Executor: The class that defines how tasks should run.

Worker: The process (or sub-process) that actually executes a task.

DAG (Directed Acyclic Graph)

A DAG is the core concept of Airflow. It collects tasks together and organizes them with dependencies and relationships that say how they should run.

DAG

Basic DAG example:

with DAG("my_dag_name",
    start_date=datetime(2020, 1, 1),
    schedule_interval="@daily",
    catchup=False) as dag:
    op = DummyOperator(task_id="task")

Operators

Operators are wrappers around individual tasks. There are many different built-in operators, and you can browse them at this link. You can also pull in many more as needed.

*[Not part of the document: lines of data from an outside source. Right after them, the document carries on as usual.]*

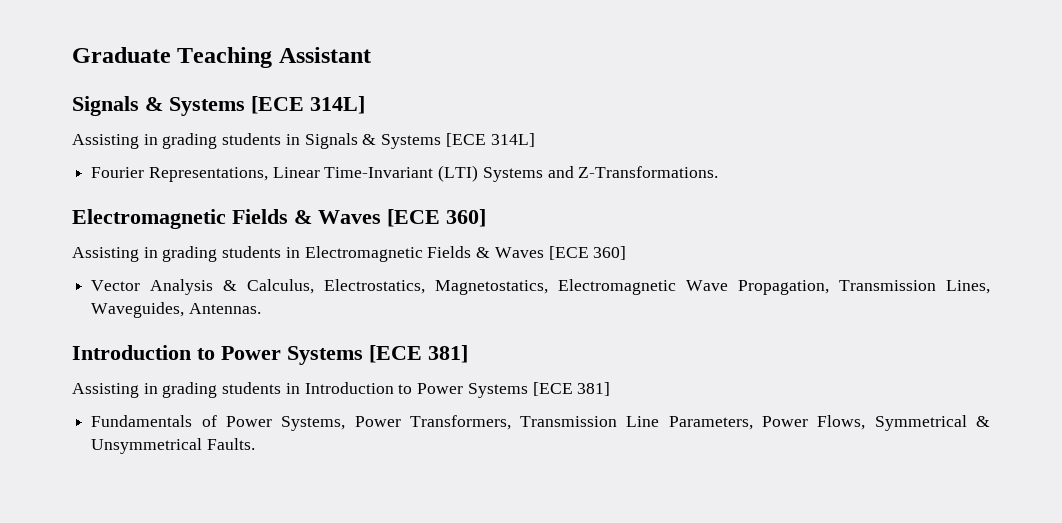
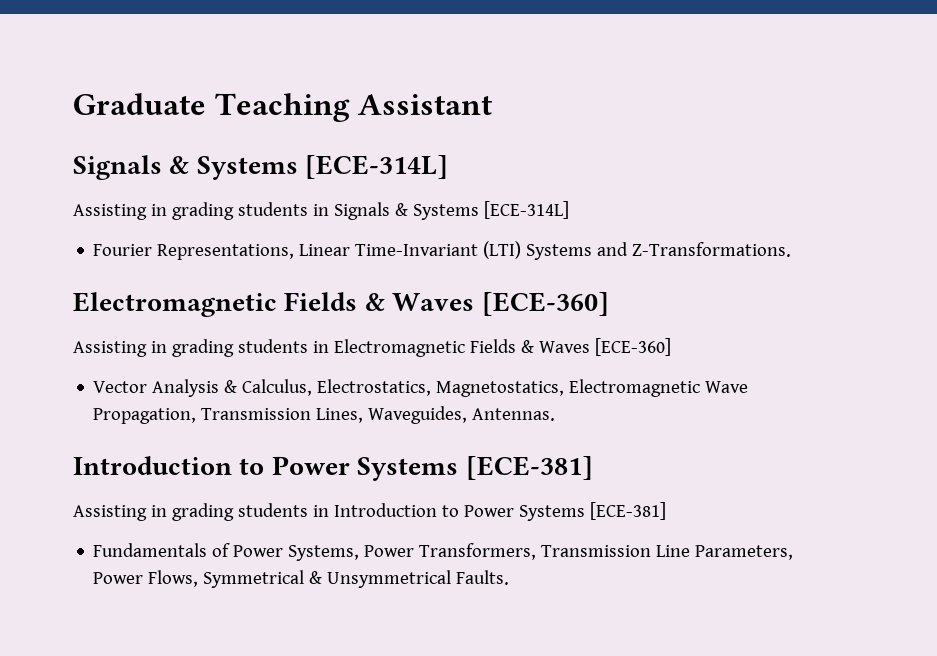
  Graduate Teaching Assistant
- Signals & Systems [ECE 314L]
+ Signals & Systems [ECE-314L]
- Assisting in grading students in Signals & Systems [ECE 314L]
+ Assisting in grading students in Signals & Systems [ECE-314L]
  Fourier Representations, Linear Time-Invariant (LTI) Systems and Z-Transformations.
- Electromagnetic Fields & Waves [ECE 360]
+ Electromagnetic Fields & Waves [ECE-360]
- Assisting in grading students in Electromagnetic Fields & Waves [ECE 360]
+ Assisting in grading students in Electromagnetic Fields & Waves [ECE-360]
  Vector Analysis & Calculus, Electrostatics, Magnetostatics, Electromagnetic Wave Propagation, Transmission Lines, Waveguides, Antennas.
- Introduction to Power Systems [ECE 381]
+ Introduction to Power Systems [ECE-381]
- Assisting in grading students in Introduction to Power Systems [ECE 381]
+ Assisting in grading students in Introduction to Power Systems [ECE-381]

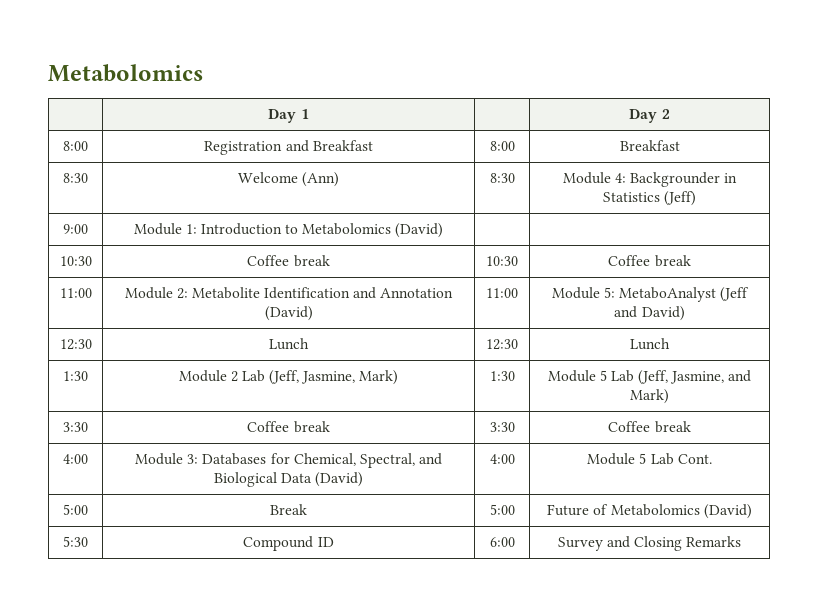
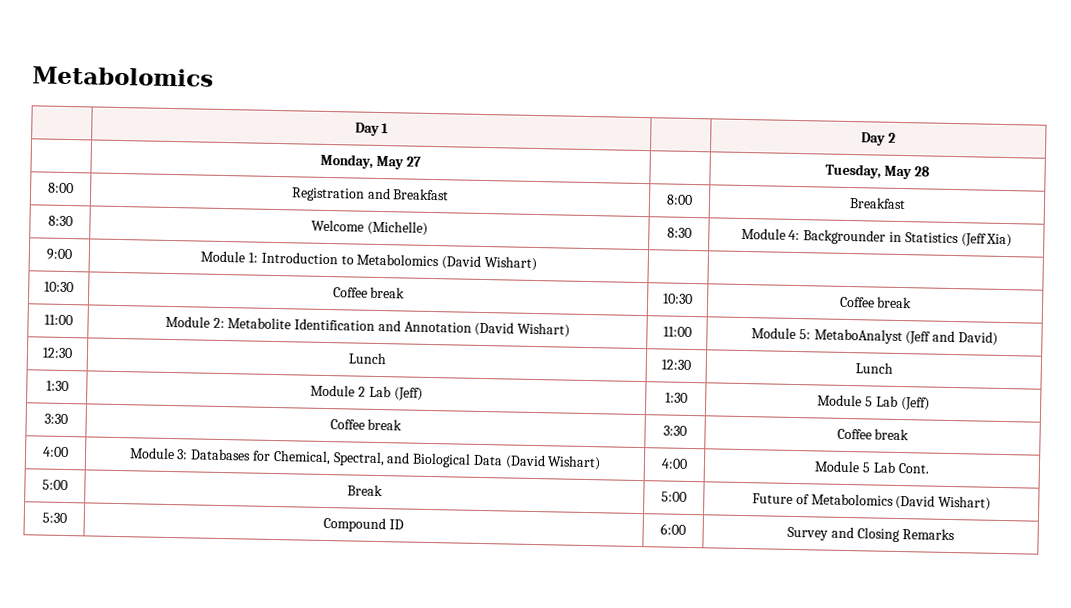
+ | Monday, May 27 | | Tuesday, May 28
- 8:30 | Welcome (Ann) | 8:30 | Module 4: Backgrounder in Statistics (Jeff)
+ 8:30 | Welcome (Michelle) | 8:30 | Module 4: Backgrounder in Statistics (Jeff Xia)
- 9:00 | Module 1: Introduction to Metabolomics (David) | |
+ 9:00 | Module 1: Introduction to Metabolomics (David Wishart) | |
- 11:00 | Module 2: Metabolite Identification and Annotation (David) | 11:00 | Module 5: MetaboAnalyst (Jeff and David)
+ 11:00 | Module 2: Metabolite Identification and Annotation (David Wishart) | 11:00 | Module 5: MetaboAnalyst (Jeff and David)
- 1:30 | Module 2 Lab (Jeff, Jasmine, Mark) | 1:30 | Module 5 Lab (Jeff, Jasmine, and Mark)
+ 1:30 | Module 2 Lab (Jeff) | 1:30 | Module 5 Lab (Jeff)
- 4:00 | Module 3: Databases for Chemical, Spectral, and Biological Data (David) | 4:00 | Module 5 Lab Cont.
+ 4:00 | Module 3: Databases for Chemical, Spectral, and Biological Data (David Wishart) | 4:00 | Module 5 Lab Cont.
- 5:00 | Break | 5:00 | Future of Metabolomics (David)
+ 5:00 | Break | 5:00 | Future of Metabolomics (David Wishart)

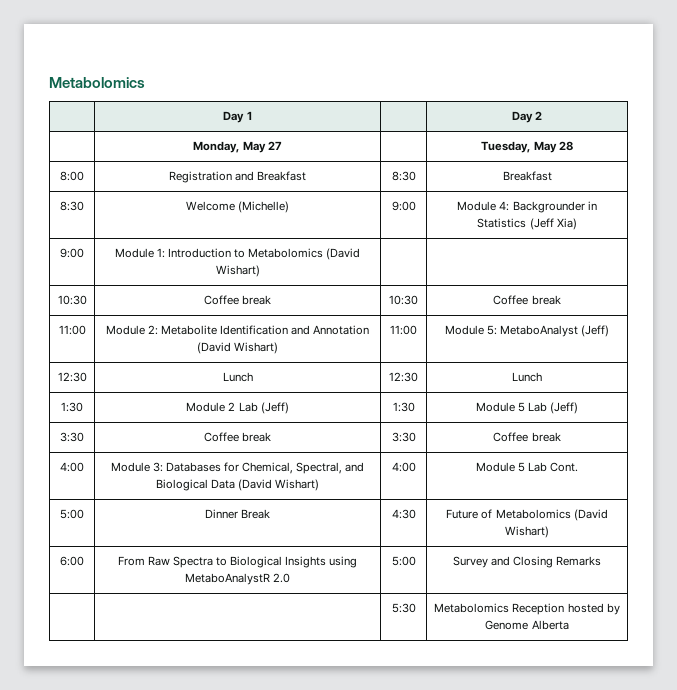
- 8:00 | Registration and Breakfast | 8:00 | Breakfast
+ 8:00 | Registration and Breakfast | 8:30 | Breakfast
- 8:30 | Welcome (Michelle) | 8:30 | Module 4: Backgrounder in Statistics (Jeff Xia)
+ 8:30 | Welcome (Michelle) | 9:00 | Module 4: Backgrounder in Statistics (Jeff Xia)
- 11:00 | Module 2: Metabolite Identification and Annotation (David Wishart) | 11:00 | Module 5: MetaboAnalyst (Jeff and David)
+ 11:00 | Module 2: Metabolite Identification and Annotation (David Wishart) | 11:00 | Module 5: MetaboAnalyst (Jeff)
- 5:00 | Break | 5:00 | Future of Metabolomics (David Wishart)
+ 5:00 | Dinner Break | 4:30 | Future of Metabolomics (David Wishart)
- 5:30 | Compound ID | 6:00 | Survey and Closing Remarks
+ 6:00 | From Raw Spectra to Biological Insights using MetaboAnalystR 2.0 | 5:00 | Survey and Closing Remarks
+ | | 5:30 | Metabolomics Reception hosted by Genome Alberta

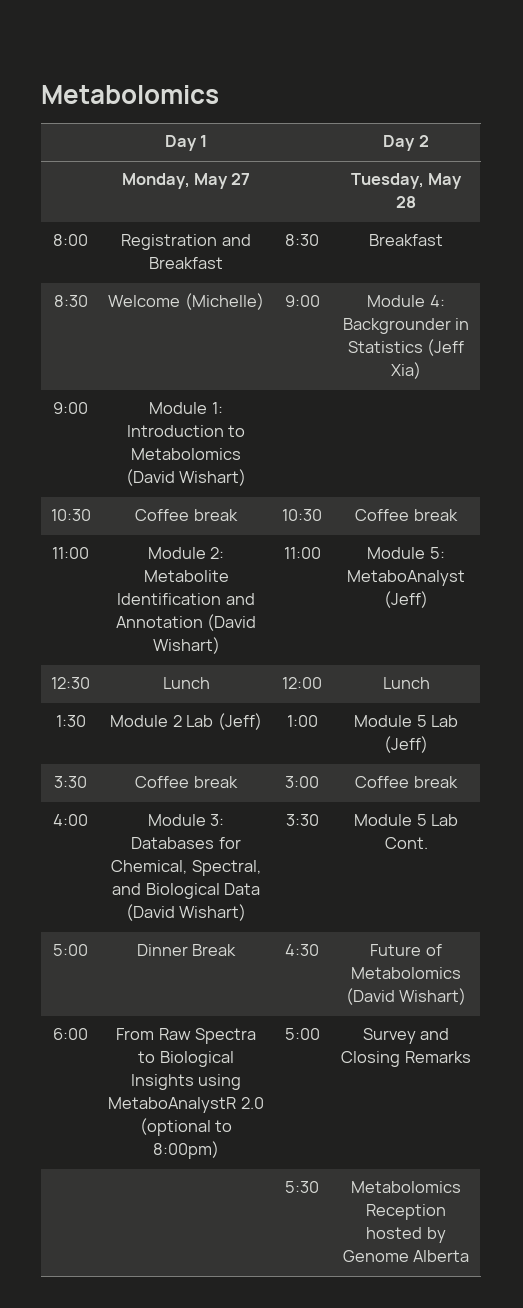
- 12:30 | Lunch | 12:30 | Lunch
+ 12:30 | Lunch | 12:00 | Lunch
- 1:30 | Module 2 Lab (Jeff) | 1:30 | Module 5 Lab (Jeff)
+ 1:30 | Module 2 Lab (Jeff) | 1:00 | Module 5 Lab (Jeff)
- 3:30 | Coffee break | 3:30 | Coffee break
+ 3:30 | Coffee break | 3:00 | Coffee break
- 4:00 | Module 3: Databases for Chemical, Spectral, and Biological Data (David Wishart) | 4:00 | Module 5 Lab Cont.
+ 4:00 | Module 3: Databases for Chemical, Spectral, and Biological Data (David Wishart) | 3:30 | Module 5 Lab Cont.
- 6:00 | From Raw Spectra to Biological Insights using MetaboAnalystR 2.0 | 5:00 | Survey and Closing Remarks
+ 6:00 | From Raw Spectra to Biological Insights using MetaboAnalystR 2.0 (optional to 8:00pm) | 5:00 | Survey and Closing Remarks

  1. Action operators: run functions or commands, e.g. bash scripts, python code.
  2. Transfer operators: move data from a source to a destination, e.g. Elasticsearch to MySQL.
  3. Sensor operators: wait for something to happen before moving on to the next task — for example, watching a directory for a file and continuing once it appears.

What Airflow Isn’t

Airflow is not a data streaming solution or a data processing framework. If you need to process data every second, Spark or Flink is a better fit. If you’re processing terabytes of data, the recommended approach is to run a Spark job through an Airflow operator.

Apache Airflow Setup

Airflow can be installed with Docker, Kubernetes, or other methods, but in this article we’ll install it locally:

# Airflow needs a home. ~/airflow is the default, but you can put it
# somewhere else if you prefer (optional).
export AIRFLOW_HOME=~/airflow

# Install Airflow using the constraints file. For this example, we'll use Python 3.6 and Airflow 2.2.4.
pip install "apache-airflow==${AIRFLOW_VERSION}" --constraint "https://raw.githubusercontent.com/apache/airflow/constraints-2.2.4/constraints-3.6.txt"

# The standalone command will initialize the database, create a user,
# and start all components for you.
airflow standalone

# Visit localhost:8080 in the browser and use the admin account details
# shown in the terminal to log in.
# Enable the example_bash_operator DAG on the home page.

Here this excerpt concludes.